United Airlines (NYSE:UAL) took a hard fall on May 1 and fell by 14.7%. The airline mentioned in its preliminary results that it would report a loss close to $2 billion. On April 30, the company reported its results for the first quarter of fiscal 2020. The net loss was around $1.7 billion. American Airlines also mentioned in its earnings results that the financial impact would be higher in the second quarter. Boeing’s CEO thought that the airline sector wouldn’t recover any sooner, which took a toll on the sector last week. Let’s take a look at United Airlines’ first-quarter results.
United Airlines posts losses, announces pay cuts
United Airlines posted revenues of $7.9 billion—a decline of 16.7% YoY (year-over-year). The revenue for the quarter was also below analysts’ estimate of $8.2 billion. Sequentially, the revenue fell from $10.8 billion in the fourth quarter of fiscal 2019. The first-quarter net loss was around $1.7 billion. The adjusted net loss was $639 million or $2.57 per share.
United Airlines stated that as of April 29, its total liquidity is $9.6 billion. The company’s daily cash burn rate could be $40 million–$45 million in the second quarter of fiscal 2020. The company made some aggressive capacity reductions and sold 22 planes to BOC Aviation, which it announced last month.
To deal with the current crisis, United Airlines announced that its chief executive officer and the president will forego 100% of their base salaries. Meanwhile, other officers will take a pay reduction of 50%.

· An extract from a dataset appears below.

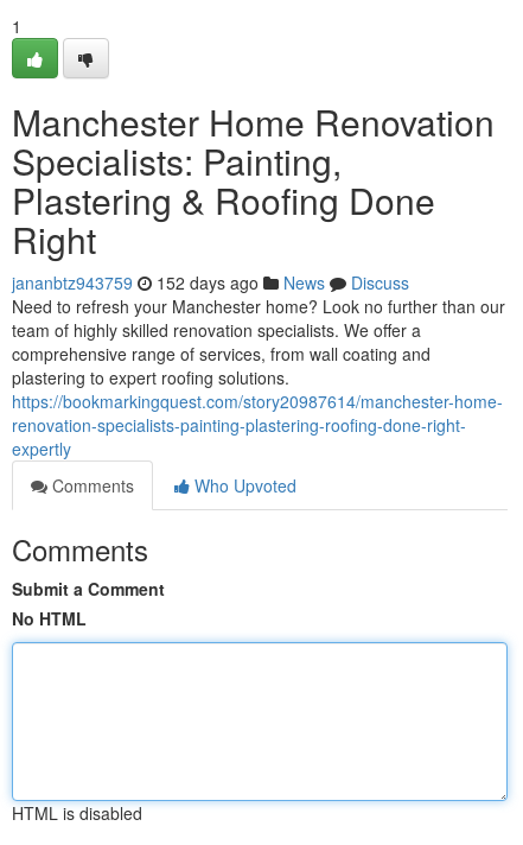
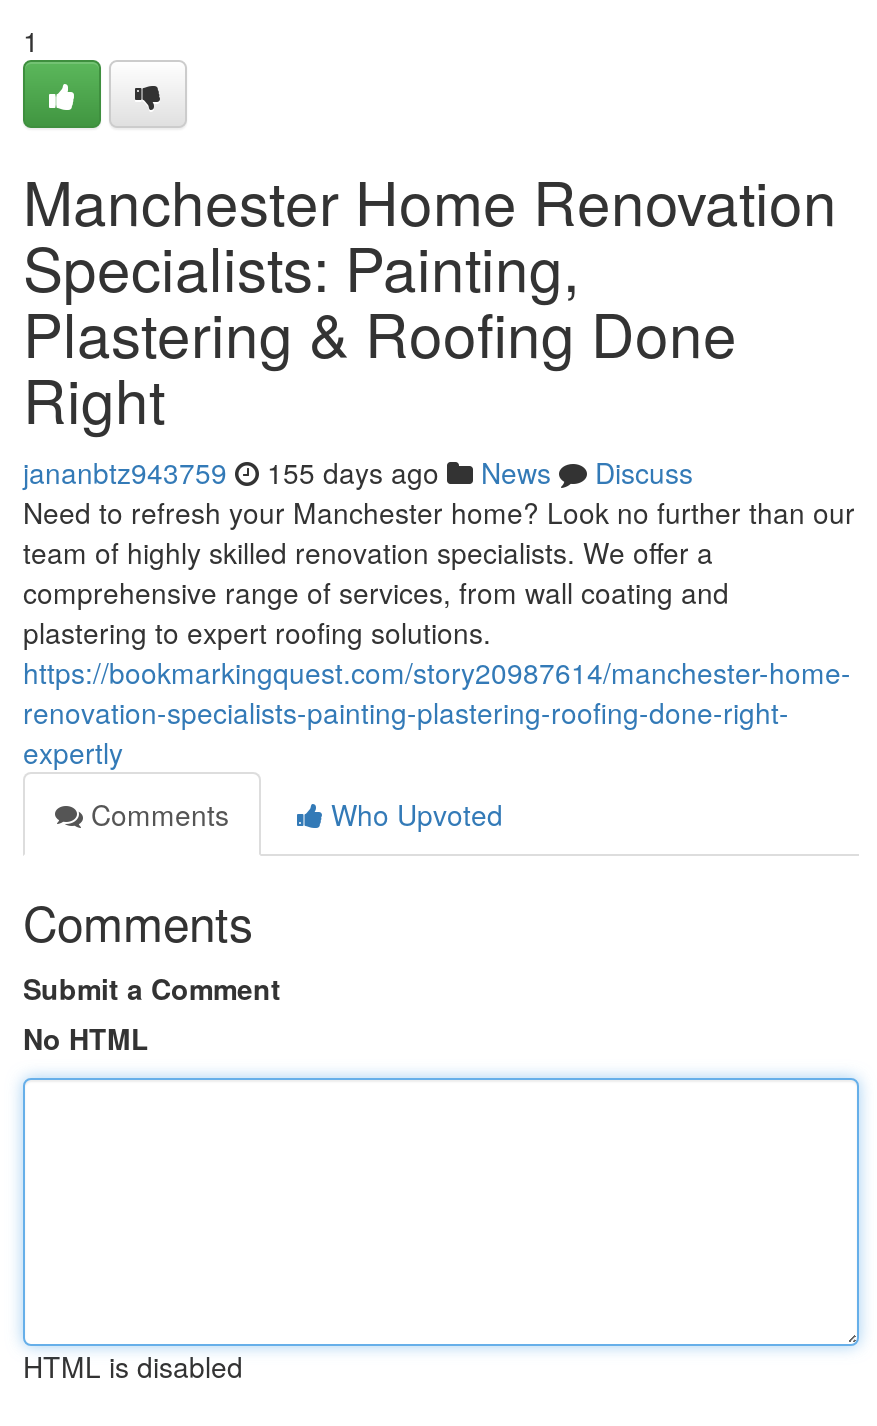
[12,271,409,294] jananbtz943759 152 days ago News Discuss -> [23,452,693,492] jananbtz943759 155 days ago News Discuss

Currently, 18 analysts still cover United Airlines stock. Nine analysts recommend a “hold,” while the others are bullish on the stock. Analysts reduced the average target price on the stock to $46.29, which represents an upside potential of 74% from its last closing price. The stock closed 10.1% lower at $26.62 on May 1.
Warren Buffett sold airline stocks
The airline sector took another blow on May 2 when Warren Buffett announced that Berkshire Hathaway will sell airline stocks amid the coronavirus pandemic. CNBC reported that Berkshire Hathaway will sell $4 billion dollars worth of its position in United Airlines, American Airlines, Southwest Airlines, and Delta Air Lines.
During the annual shareholder meeting, Buffett said, “The world has changed for the airlines. And I don’t know how it’s changed and I hope it corrects itself in a reasonably prompt way.” As of December, Berkshire Hathaway owned a 7.6% stake or 21.9 million in United Airlines shares. To learn more, read Warren Buffett: Airline Stocks Were Finally a ‘Death Trap.’
In pre-market trading today, American Airlines (NASSDAQ:AAL) has fallen by 10.4%, while United Airlines has fallen by 10.8%. Meanwhile, Southwest Airlines (NYSE:LUV), Spirit Airlines (NASDAQ:SAVE), and Delta Air Lines (NYSE:DAL) have fallen by 7.8%, 7.5%, and 10.1% today.
As estimated, the cash burn rate for most of the airlines could be higher in the second quarter. Most of the airlines have received financial aid under the CARES Act. The financial aid brought around a bullish view for airline stocks for most of last week despite weak results from the sector. However, part of the aid is in the form of loans from the US Treasury. Some airlines have also raised additional loans to survive the crisis. If the airlines don’t recover soon, the loans could be an added headwind. However, the current scenario doesn’t indicate a recovery any sooner. Recently, Boeing CEO David Calhoun said that he thinks it will take two to three years for travel to return to the 2019 levels. Boeing also announced job cuts amid the rising losses.
Will most of the airline sector survive the crisis? How much of an impact will COVID-19 have? Is Warren Buffett right in selling airlines now? As of May 4, the total number of COVID-19 cases worldwide has touched 3.5 million with 1.1 million cases in the US.